+++ Supplied information

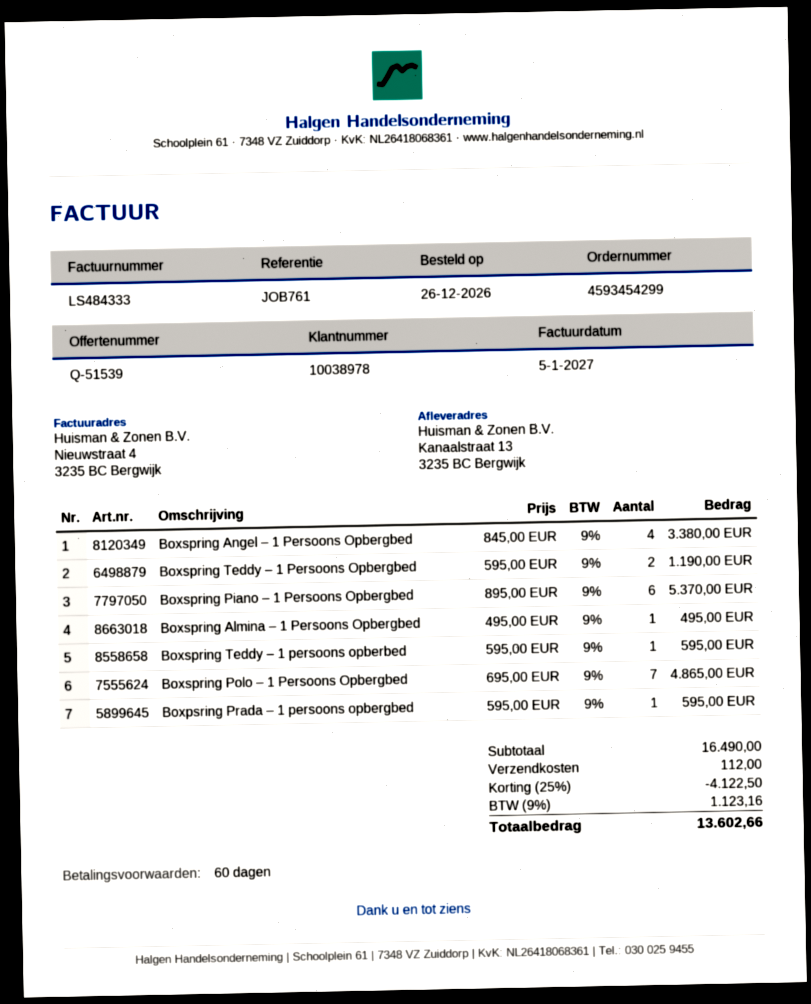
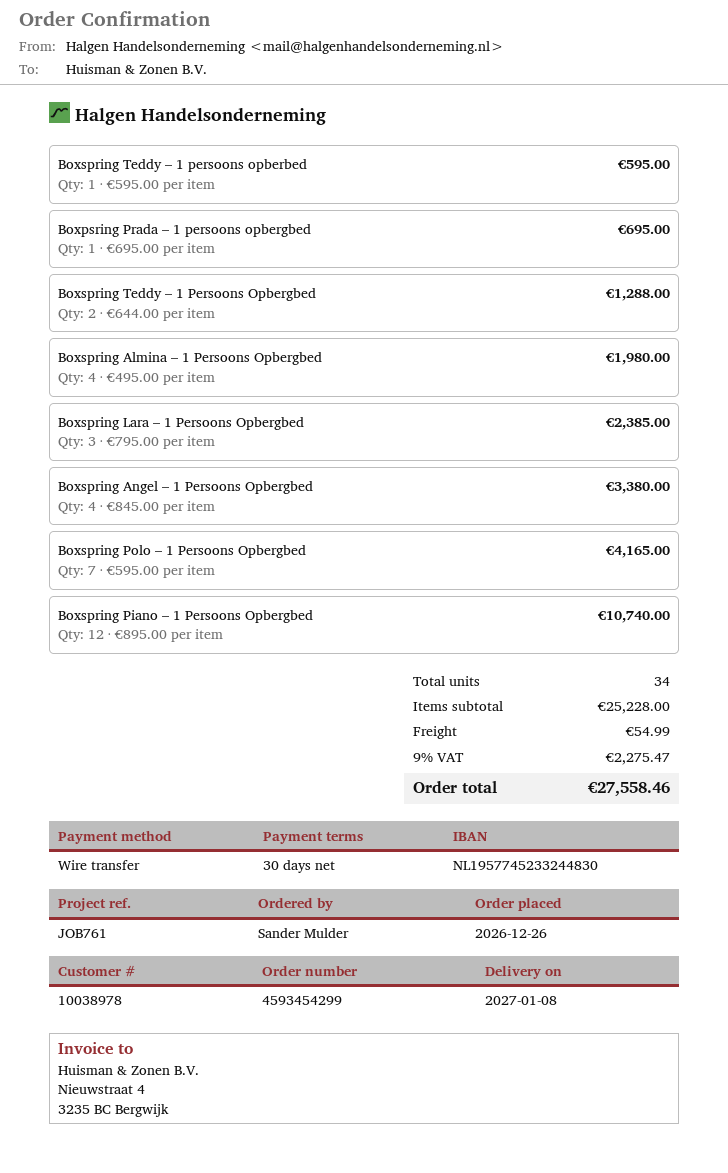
payment terms: 60 days -> 30 days
Boxspring Teddy – 1 Persoons Opbergbed: 2 x 595.00 = 1190.00 -> 2 x 644.00 = 1288.00
Boxspring Piano – 1 Persoons Opbergbed: 6 x 895.00 = 5370.00 -> 12 x 895.00 = 10740.00
Boxspring Almina – 1 Persoons Opbergbed: 1 x 495.00 = 495.00 -> 4 x 495.00 = 1980.00
Boxspring Polo – 1 Persoons Opbergbed: 7 x 695.00 = 4865.00 -> 7 x 595.00 = 4165.00
Boxpsring Prada – 1 persoons opbergbed: 1 x 595.00 = 595.00 -> 1 x 695.00 = 695.00
Boxspring Lara – 1 Persoons Opbergbed: none -> 3 x 795.00 = 2385.00
subtotal: 16490.00 -> 25228.00
discount: 25% = 4122.50 -> none
shipping: 112.00 -> 54.99
tax: 9% = 1123.16 -> 9% = 2275.47
total: 13602.66 -> 27558.46

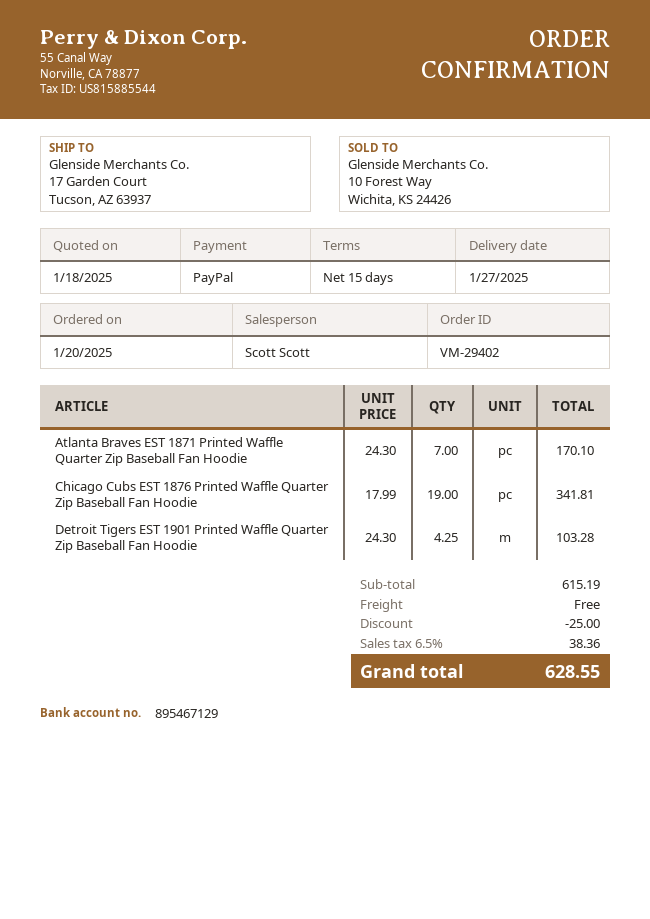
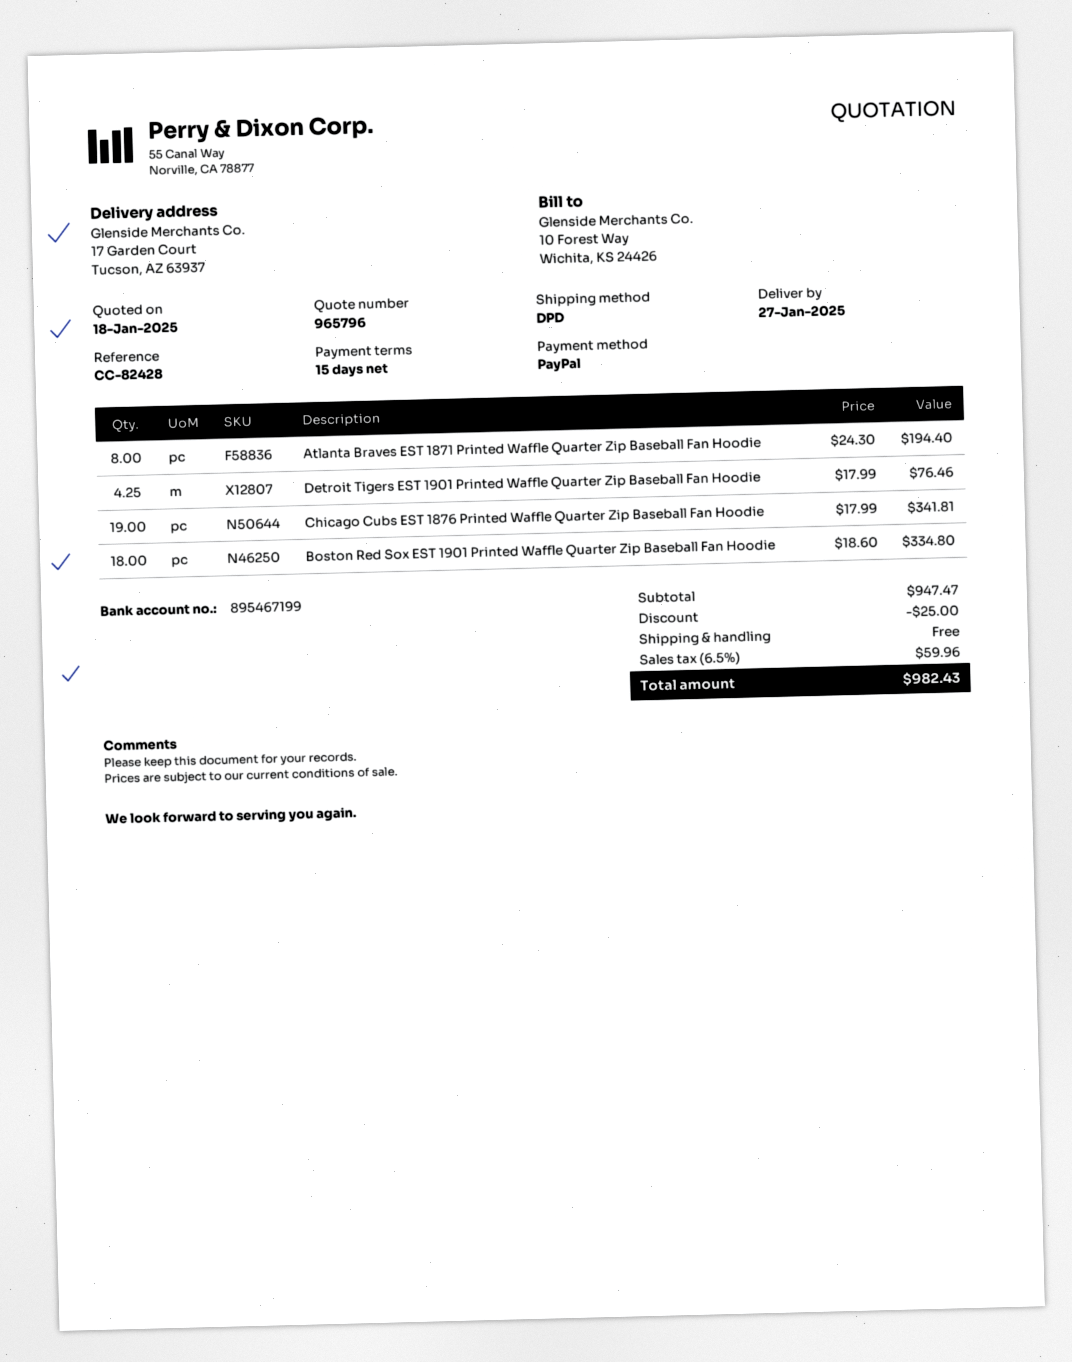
bank account: 895467129 -> 895467199
Atlanta Braves EST 1871 Printed Waffle Quarter Zip Baseball Fan Hoodie: 7 x 24.30 = 170.10 -> 8 x 24.30 = 194.40
Detroit Tigers EST 1901 Printed Waffle Quarter Zip Baseball Fan Hoodie: 4.25 x 24.30 = 103.28 -> 4.25 x 17.99 = 76.46
Boston Red Sox EST 1901 Printed Waffle Quarter Zip Baseball Fan Hoodie: none -> 18 x 18.60 = 334.80
subtotal: 615.19 -> 947.47
tax: 6.5% = 38.36 -> 6.5% = 59.96
total: 628.55 -> 982.43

++++++

From the line holding "Detroit Tigers EST" down to the last line of the records above, restate each line exactly as written.

Detroit Tigers EST 1901 Printed Waffle Quarter Zip Baseball Fan Hoodie: 4.25 x 24.30 = 103.28 -> 4.25 x 17.99 = 76.46
Boston Red Sox EST 1901 Printed Waffle Quarter Zip Baseball Fan Hoodie: none -> 18 x 18.60 = 334.80
subtotal: 615.19 -> 947.47
tax: 6.5% = 38.36 -> 6.5% = 59.96
total: 628.55 -> 982.43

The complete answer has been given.